Extract every line below that contains the word "number".

■ **Entries taken from a collection**
☆ ☆ ☆ ☆ ☆

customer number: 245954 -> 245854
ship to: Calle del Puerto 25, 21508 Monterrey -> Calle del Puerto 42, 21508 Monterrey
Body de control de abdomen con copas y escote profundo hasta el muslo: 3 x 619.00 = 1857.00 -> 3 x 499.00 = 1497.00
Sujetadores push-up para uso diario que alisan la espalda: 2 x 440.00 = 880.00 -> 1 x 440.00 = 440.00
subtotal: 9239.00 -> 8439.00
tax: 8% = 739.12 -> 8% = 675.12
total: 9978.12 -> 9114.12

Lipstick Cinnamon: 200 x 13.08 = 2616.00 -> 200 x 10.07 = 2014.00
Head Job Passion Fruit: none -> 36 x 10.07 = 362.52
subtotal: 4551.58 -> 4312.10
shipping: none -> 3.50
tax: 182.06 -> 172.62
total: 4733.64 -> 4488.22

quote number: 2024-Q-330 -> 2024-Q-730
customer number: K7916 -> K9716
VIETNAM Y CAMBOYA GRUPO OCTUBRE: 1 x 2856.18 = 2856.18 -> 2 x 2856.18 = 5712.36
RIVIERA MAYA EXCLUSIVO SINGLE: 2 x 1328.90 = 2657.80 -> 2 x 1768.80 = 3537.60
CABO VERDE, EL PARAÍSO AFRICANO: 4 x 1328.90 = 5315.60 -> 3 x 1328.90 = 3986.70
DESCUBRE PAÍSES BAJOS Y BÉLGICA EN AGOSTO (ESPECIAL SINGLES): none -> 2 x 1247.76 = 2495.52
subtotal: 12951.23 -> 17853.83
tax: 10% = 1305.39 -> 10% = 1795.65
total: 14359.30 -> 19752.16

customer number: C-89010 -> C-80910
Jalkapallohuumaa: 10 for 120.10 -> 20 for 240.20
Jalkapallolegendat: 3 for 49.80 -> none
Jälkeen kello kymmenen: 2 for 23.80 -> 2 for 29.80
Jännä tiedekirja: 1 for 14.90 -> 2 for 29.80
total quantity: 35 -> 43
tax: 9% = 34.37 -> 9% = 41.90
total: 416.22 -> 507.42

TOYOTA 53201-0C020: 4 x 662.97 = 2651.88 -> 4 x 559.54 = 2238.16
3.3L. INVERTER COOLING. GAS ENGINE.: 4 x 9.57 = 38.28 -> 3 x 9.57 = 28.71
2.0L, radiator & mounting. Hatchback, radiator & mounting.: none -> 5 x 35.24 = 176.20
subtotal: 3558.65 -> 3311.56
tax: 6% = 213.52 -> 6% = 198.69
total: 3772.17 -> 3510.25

☆ ☆ ☆ ☆ ☆

■ **Solution for this exercise**
customer number: 245954 -> 245854
quote number: 2024-Q-330 -> 2024-Q-730
customer number: K7916 -> K9716
customer number: C-89010 -> C-80910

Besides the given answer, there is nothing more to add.